‘Clear, relaxed’ conversations key to consent, McCann argues in sex work Charter challenge
Marcus McCann made arguments at the Ontario Superior Court of Justice in a Charter challenge seeking to strike Canada’s Criminal Code prohibitions related to sex work October 3-7, 2022. The challenge was launched by the Canadian Alliance for Sex Work Law Reform, five current or former sex workers, and a former escort agency owner.
Mr. McCann was representing the Ontario Coalition of Rape Crisis Centres. The OCRCC intervened to make the following points:
- Canada’s sex work laws make talking about sex in advance harder, make it more likely that there will be a miscommunication; a mistake; differing expectations; or a deliberate misuse of silence and ambiguity. This is part of a sexual assault opportunity structure.

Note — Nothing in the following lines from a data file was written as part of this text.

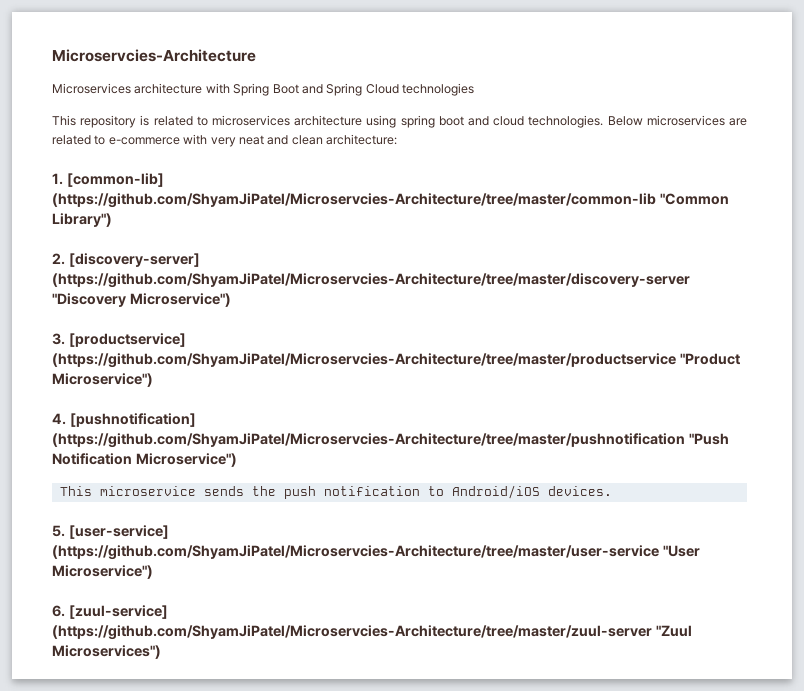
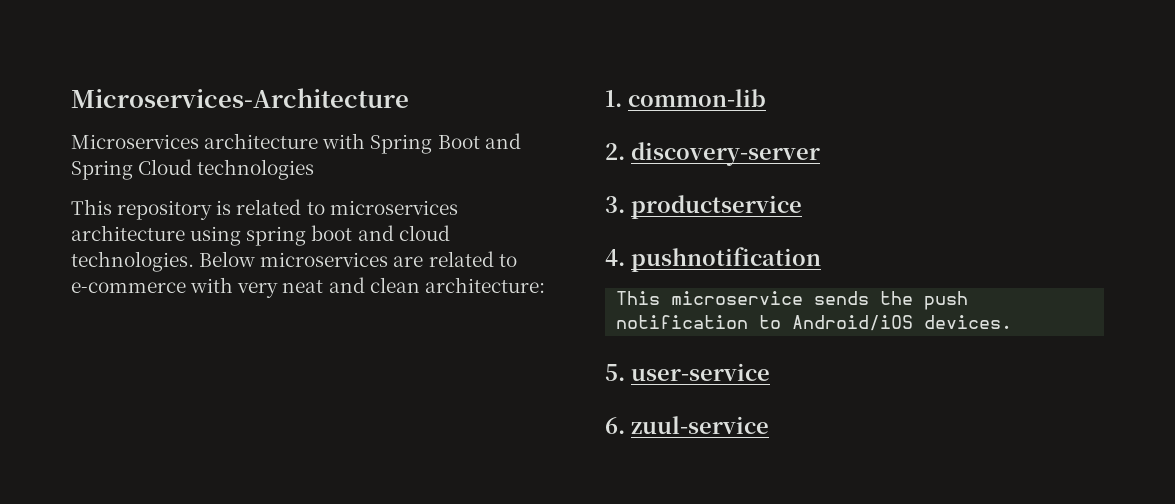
- Microservcies-Architecture
+ Microservices-Architecture
- 1. [common-lib] (https://github.com/ShyamJiPatel/Microservcies-Architecture/tree/master/common-lib "Common Library")
- 2. [discovery-server] (https://github.com/ShyamJiPatel/Microservcies-Architecture/tree/master/discovery-server "Discovery Microservice")
- 3. [productservice] (https://github.com/ShyamJiPatel/Microservcies-Architecture/tree/master/productservice "Product Microservice")
- 4. [pushnotification] (https://github.com/ShyamJiPatel/Microservcies-Architecture/tree/master/pushnotification "Push Notification Microservice")
+ 1. common-lib
+ 2. discovery-server
+ 3. productservice
+ 4. pushnotification
- 5. [user-service] (https://github.com/ShyamJiPatel/Microservcies-Architecture/tree/master/user-service "User Microservice")
- 6. [zuul-service] (https://github.com/ShyamJiPatel/Microservcies-Architecture/tree/master/zuul-server "Zuul Microservices")
+ 5. user-service
+ 6. zuul-service

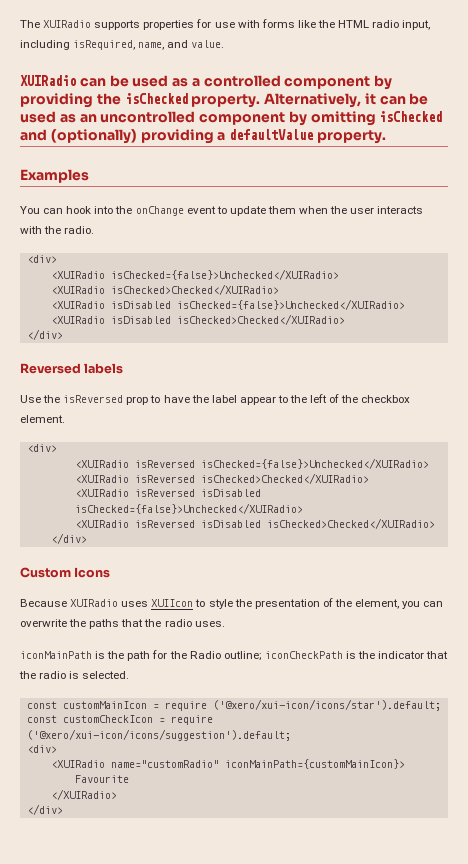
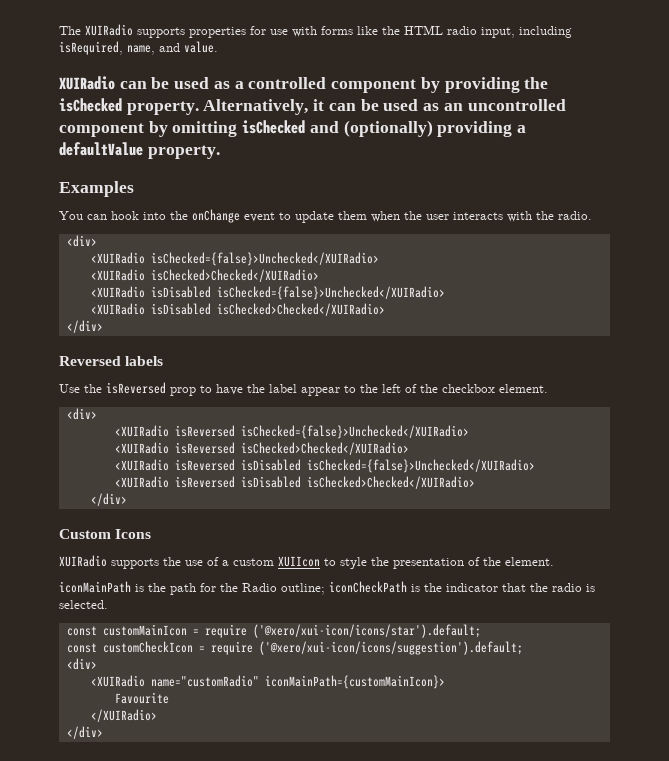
- Because XUIRadio uses XUIIcon to style the presentation of the element, you can overwrite the paths that the radio uses.
+ XUIRadio supports the use of a custom XUIIcon to style the presentation of the element.

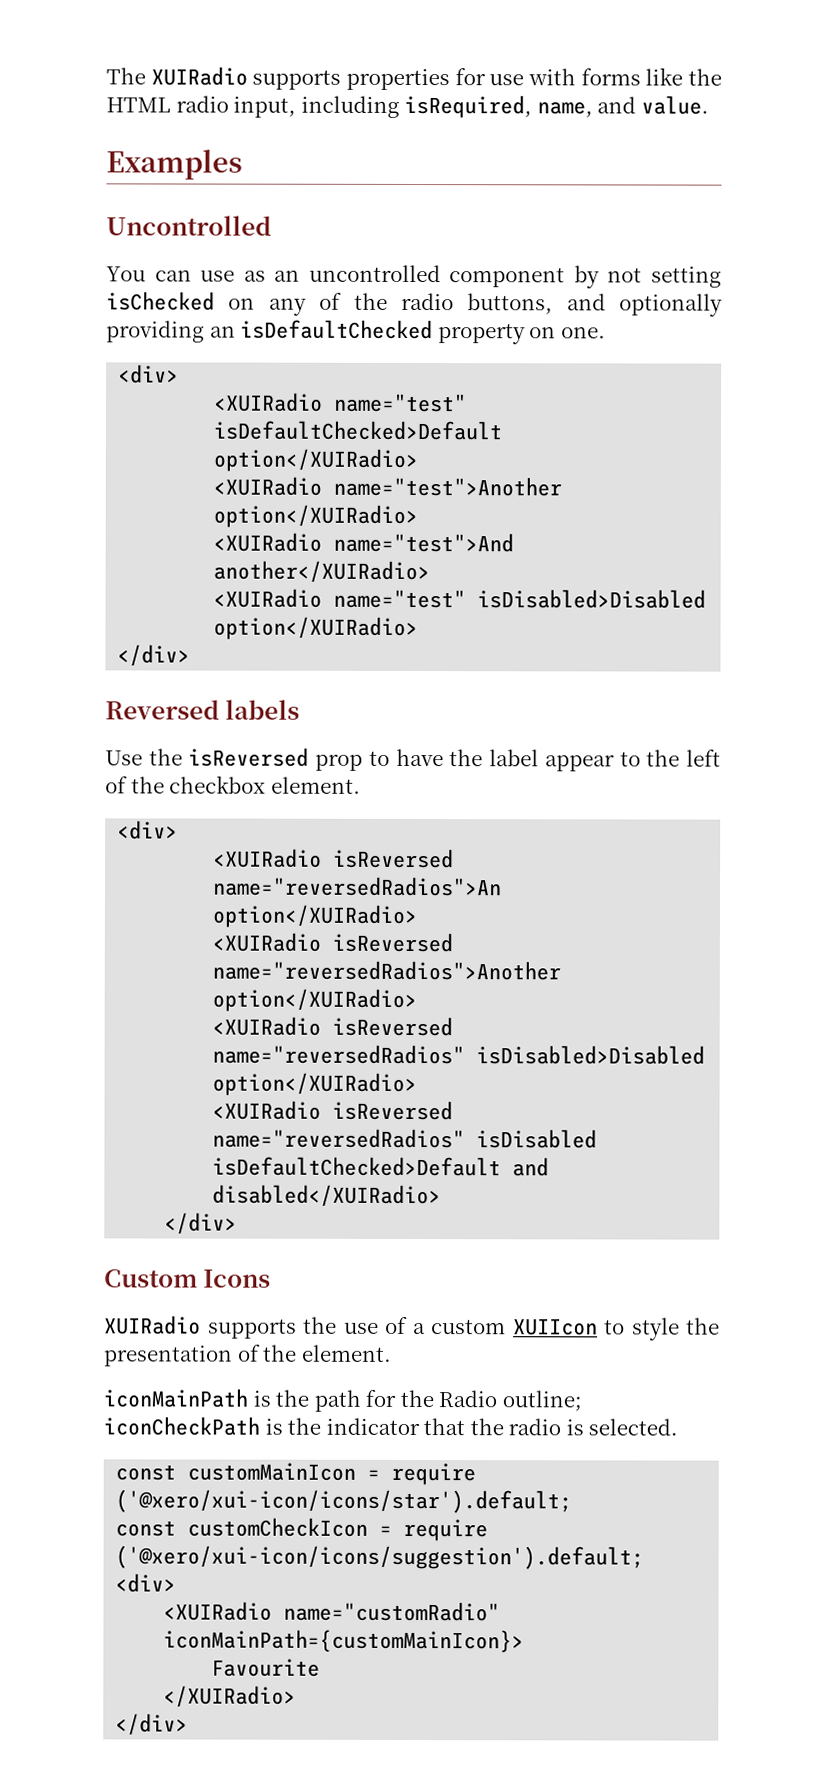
- XUIRadio can be used as a controlled component by providing the isChecked property. Alternatively, it can be used as an uncontrolled component by omitting isChecked and (optionally) providing a defaultValue property.
  Examples
- You can hook into the onChange event to update them when the user interacts with the radio.
+ Uncontrolled
+ You can use as an uncontrolled component by not setting isChecked on any of the radio buttons, and optionally providing an isDefaultChecked property on one.
  <div>
- <XUIRadio isChecked={false}>Unchecked</XUIRadio>
- <XUIRadio isChecked>Checked</XUIRadio>
- <XUIRadio isDisabled isChecked={false}>Unchecked</XUIRadio>
- <XUIRadio isDisabled isChecked>Checked</XUIRadio>
+ <XUIRadio name="test" isDefaultChecked>Default option</XUIRadio>
+ <XUIRadio name="test">Another option</XUIRadio>
+ <XUIRadio name="test">And another</XUIRadio>
+ <XUIRadio name="test" isDisabled>Disabled option</XUIRadio>
- <XUIRadio isReversed isChecked={false}>Unchecked</XUIRadio>
- <XUIRadio isReversed isChecked>Checked</XUIRadio>
- <XUIRadio isReversed isDisabled isChecked={false}>Unchecked</XUIRadio>
- <XUIRadio isReversed isDisabled isChecked>Checked</XUIRadio>
+ <XUIRadio isReversed name="reversedRadios">An option</XUIRadio>
+ <XUIRadio isReversed name="reversedRadios">Another option</XUIRadio>
+ <XUIRadio isReversed name="reversedRadios" isDisabled>Disabled option</XUIRadio>
+ <XUIRadio isReversed name="reversedRadios" isDisabled isDefaultChecked>Default and disabled</XUIRadio>

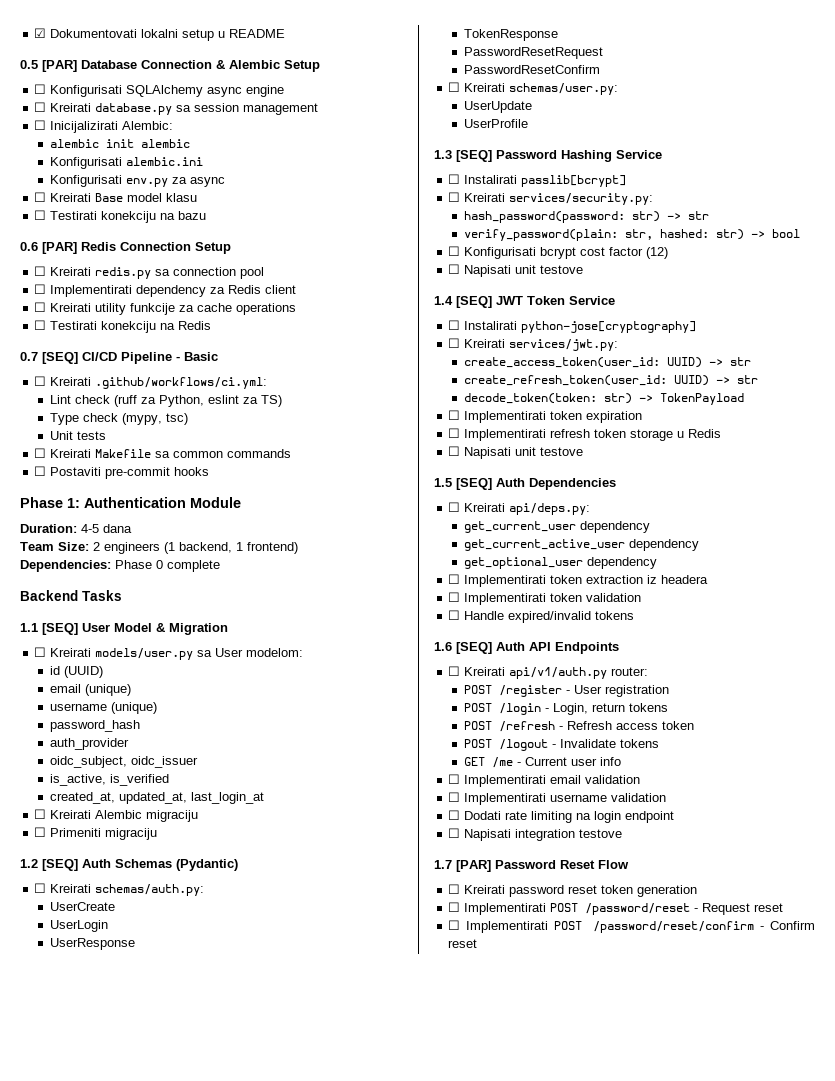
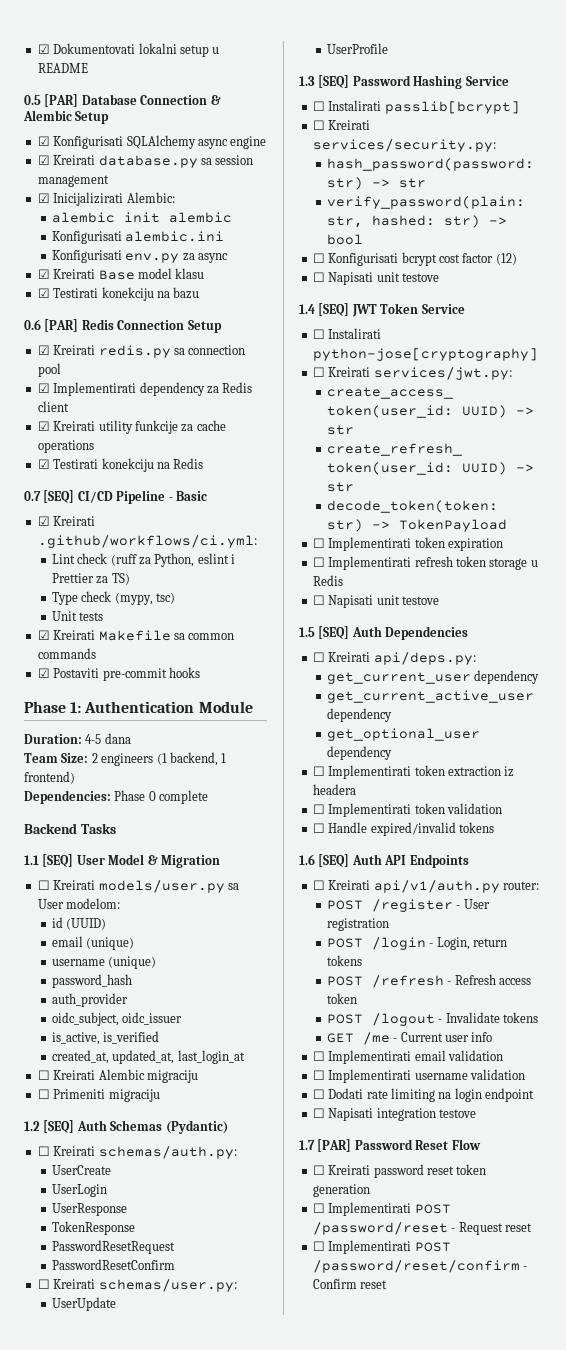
- ☐ Konfigurisati SQLAlchemy async engine
+ ☑ Konfigurisati SQLAlchemy async engine
- ☐ Kreirati database.py sa session management
+ ☑ Kreirati database.py sa session management
- ☐ Inicijalizirati Alembic:
+ ☑ Inicijalizirati Alembic:
- ☐ Kreirati Base model klasu
+ ☑ Kreirati Base model klasu
- ☐ Testirati konekciju na bazu
+ ☑ Testirati konekciju na bazu
- ☐ Kreirati redis.py sa connection pool
+ ☑ Kreirati redis.py sa connection pool
- ☐ Implementirati dependency za Redis client
+ ☑ Implementirati dependency za Redis client
- ☐ Kreirati utility funkcije za cache operations
+ ☑ Kreirati utility funkcije za cache operations
- ☐ Testirati konekciju na Redis
+ ☑ Testirati konekciju na Redis
- ☐ Kreirati .github/workflows/ci.yml:
+ ☑ Kreirati .github/workflows/ci.yml:
- Lint check (ruff za Python, eslint za TS)
+ Lint check (ruff za Python, eslint i Prettier za TS)
- ☐ Kreirati Makefile sa common commands
+ ☑ Kreirati Makefile sa common commands
- ☐ Postaviti pre-commit hooks
+ ☑ Postaviti pre-commit hooks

- The importance of “verbalizing your desires”, “boundary setting” “negotiation” is not sex-work specific: it is so important to talk about the type of sex you want, anything you don’t want, safer sex, birth control. It’s an opportunity to decide together.
- If you criminalize purchasing, clients are going to be reluctant to talk terms in advance. Of course they are. That’s the evidence of the applicant’s fact witnesses and experts, and frankly, it’s common sense.
- Any argument that you can replace clear, relaxed, unhurried, explicit conversations with conversations that are rushed or coded is extremely troubling. Unless you can be specific, it offends a basic premise: consent is consent to a specific act; there is no such thing as blanket consent.
- It should be obvious that if the law creates a situation in which the first time you speak frankly about your boundaries is when you are alone with the client – in a hotel room, in his car – then the law is putting you in danger.
- The OCRCC asked the court to say that limits on advanced communications are not trivial, and they are not remedied when communication happens later, behind closed doors, once people are alone. The OCRCC closed this section in written submissions with a quote from a participant in a @chaln study, who says, “Why would I want to talk about that stuff behind closed doors, where I could get hurt?”
- A great lesson of the anti-violence movement: silence and secrecy creates opportunities for sexual violence to occur, or boundaries to get transgressed, or creates environments of isolation in which it is easier for people to become victimized, or have nobody to talk to.